Mexican Tomato Soup

  1. Preheat oven to 400u0b0. Brush 1 side of tortillas with 1 Tbsp. oil; cut tortillas in half. Stack tortilla halves, and cut crosswise into 1/4-inch-wide strips. Arrange strips in a single layer on a lightly greased baking sheet. Season with salt and pepper. Bake 15 minutes or until golden, stirring halfway through. Cool.
  2. Meanwhile, heat a nonstick skillet over high heat 2 minutes. Add tomato halves, and cook, turning occasionally, 10 minutes or until charred on all sides. (Tomatoes may stick.) Transfer to a food processor.
  3. Saute onion in remaining 1 Tbsp. hot oil in skillet over medium heat 3 to 5 minutes or until tender. Add garlic; saute 2 minutes or until fragrant. Transfer onion mixture to food processor with tomatoes; process until smooth.
  4. Cook tomato mixture in a Dutch oven over medium-high heat, stirring occasionally, 5 minutes or until thickened. Stir in broth and tomato juice. Add bay leaf and next 3 ingredients; bring to a boil. Reduce heat to medium-low, and simmer, partially covered and stirring occasionally, 20 minutes.
  5. Add chicken; simmer, stirring occasionally, 5 to 7 minutes or until chicken is done.
  6. Discard bay leaf. Stir in green onions and next 2 ingredients. Season with salt and pepper. Divide queso fresco among 4 to 6 soup bowls; top with tortilla strips. Ladle soup into bowls.
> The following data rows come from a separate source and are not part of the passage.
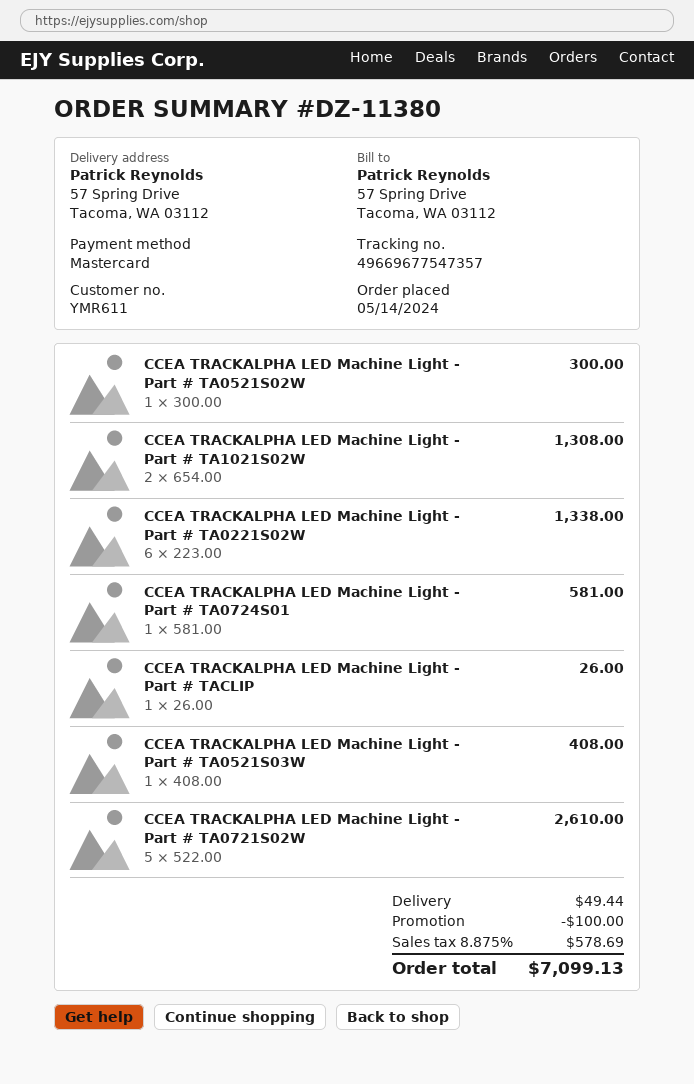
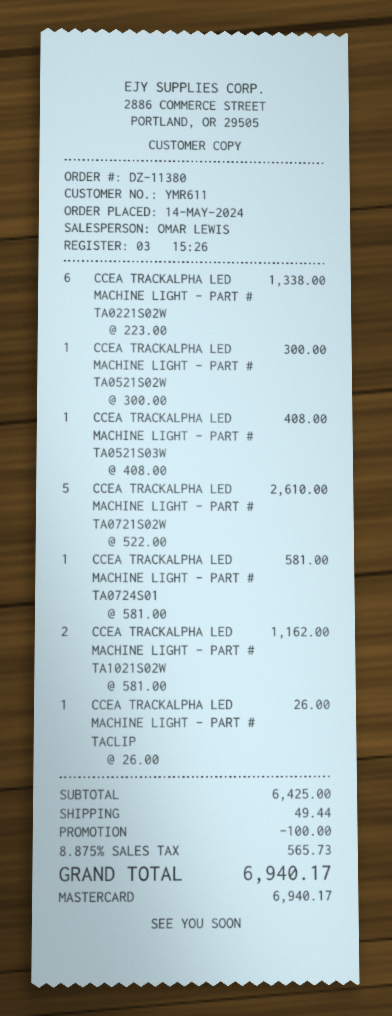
CCEA TRACKALPHA LED Machine Light - Part # TA1021S02W: 2 x 654.00 = 1308.00 -> 2 x 581.00 = 1162.00
tax: 8.875% = 578.69 -> 8.875% = 565.73
total: 7099.13 -> 6940.17

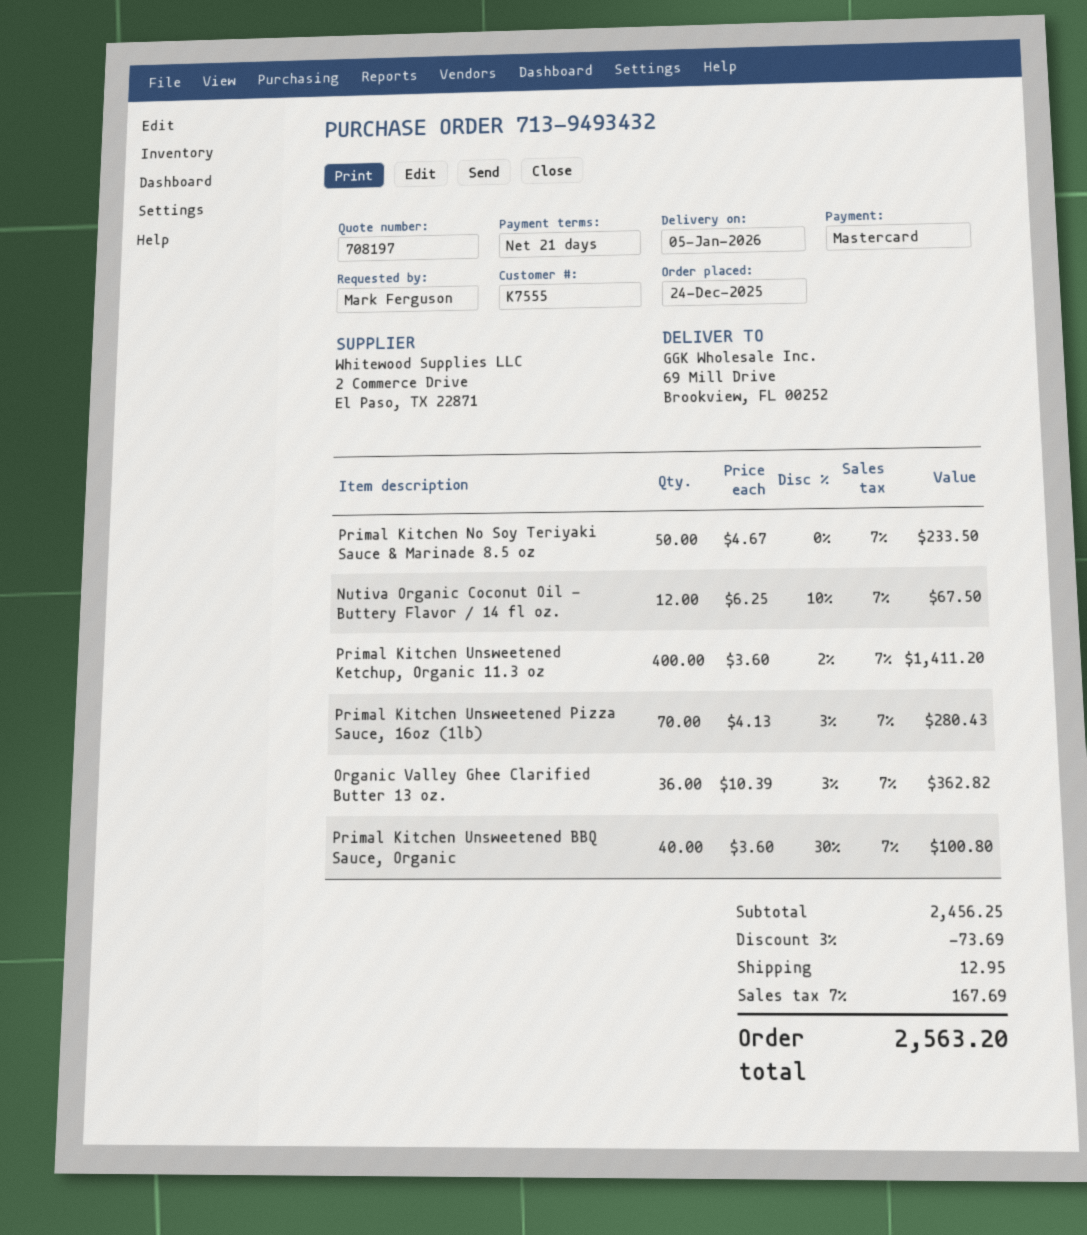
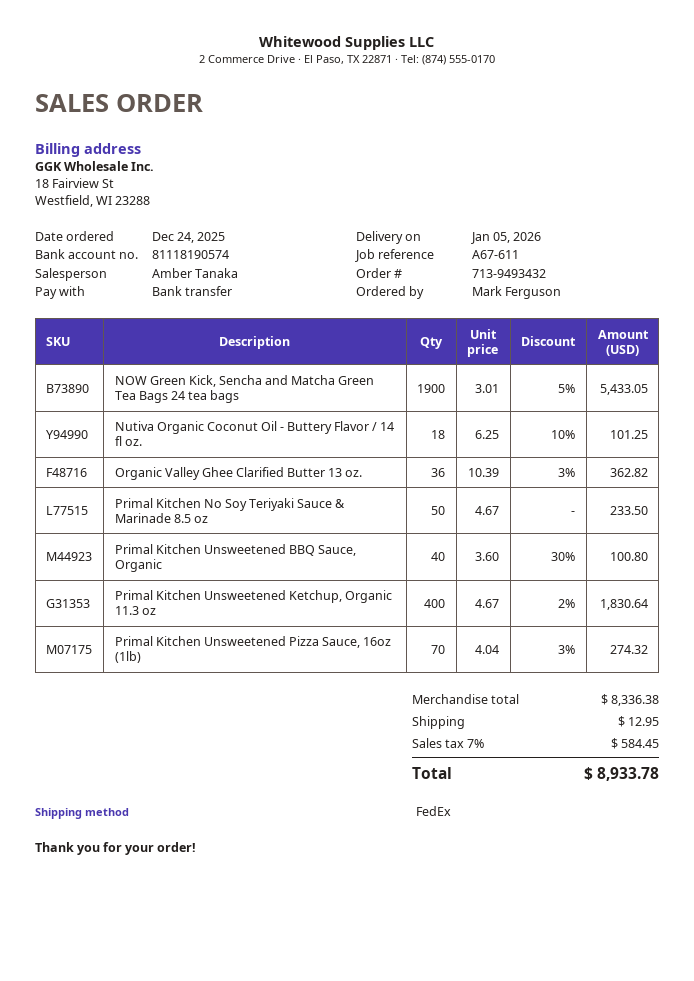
payment method: Mastercard -> bank transfer
Nutiva Organic Coconut Oil - Buttery Flavor / 14 fl oz.: 12 x 6.25 - 10% = 67.50 -> 18 x 6.25 - 10% = 101.25
Primal Kitchen Unsweetened Ketchup, Organic 11.3 oz: 400 x 3.60 - 2% = 1411.20 -> 400 x 4.67 - 2% = 1830.64
Primal Kitchen Unsweetened Pizza Sauce, 16oz (1lb): 70 x 4.13 - 3% = 280.43 -> 70 x 4.04 - 3% = 274.32
NOW Green Kick, Sencha and Matcha Green Tea Bags 24 tea bags: none -> 1900 x 3.01 - 5% = 5433.05
subtotal: 2456.25 -> 8336.38
discount: 3% = 73.69 -> none
tax: 7% = 167.69 -> 7% = 584.45
total: 2563.20 -> 8933.78

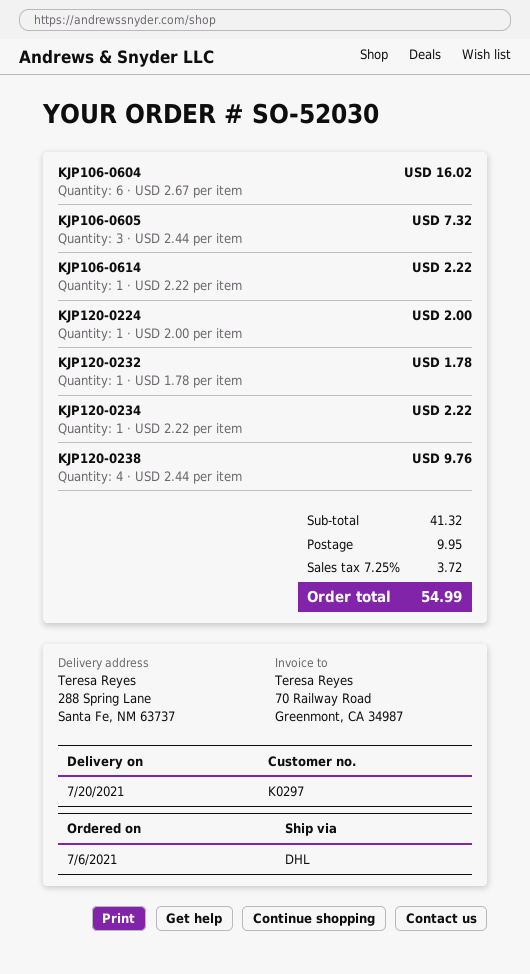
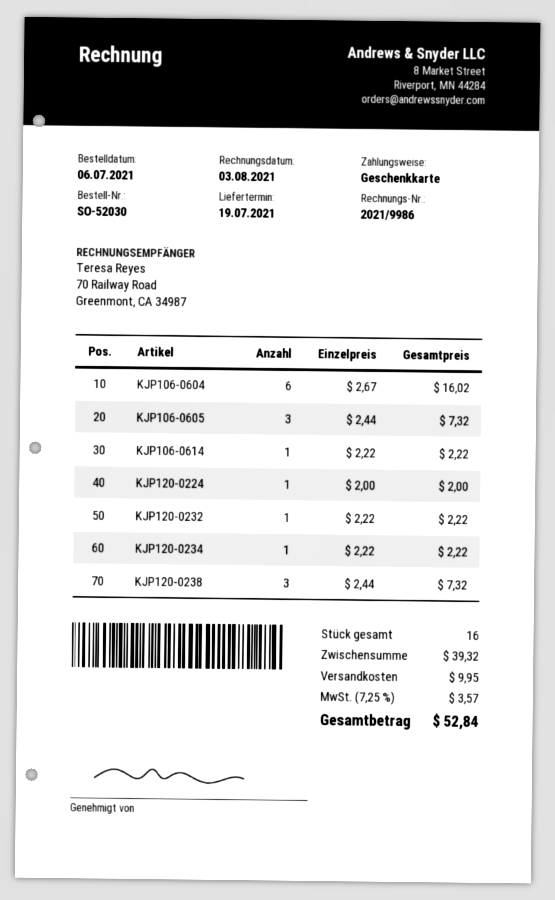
delivery date: 2021-07-20 -> 2021-07-19
KJP120-0232: 1 x 1.78 = 1.78 -> 1 x 2.22 = 2.22
KJP120-0238: 4 x 2.44 = 9.76 -> 3 x 2.44 = 7.32
subtotal: 41.32 -> 39.32
tax: 7.25% = 3.72 -> 7.25% = 3.57
total: 54.99 -> 52.84

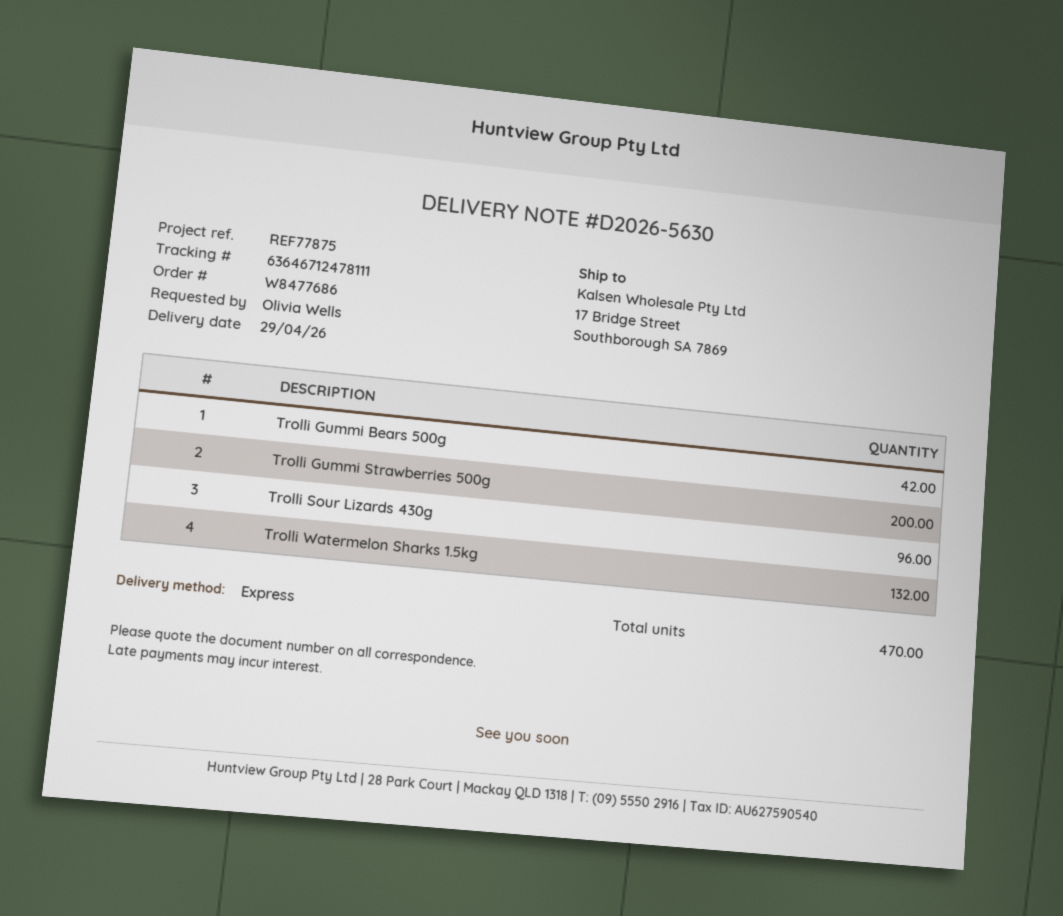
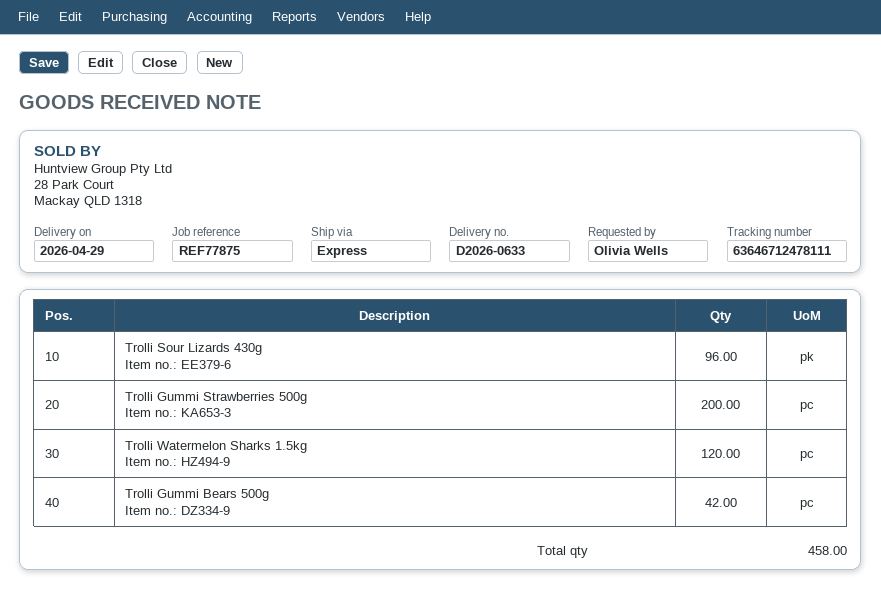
delivery note number: D2026-5630 -> D2026-0633
Trolli Watermelon Sharks 1.5kg: 132 -> 120
total quantity: 470 -> 458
Top with avocado.

corn tortillas, canola oil, tomatoes, onion, garlic, chicken broth, tomato juice, bay leaf, ground cumin, ground coriander, ground red pepper, chicken breasts, green onions, lime juice, fresh cilantro, queso fresco, avocado

Taken from www.myrecipes.com/recipe/mexican-tomato-soup (may not work)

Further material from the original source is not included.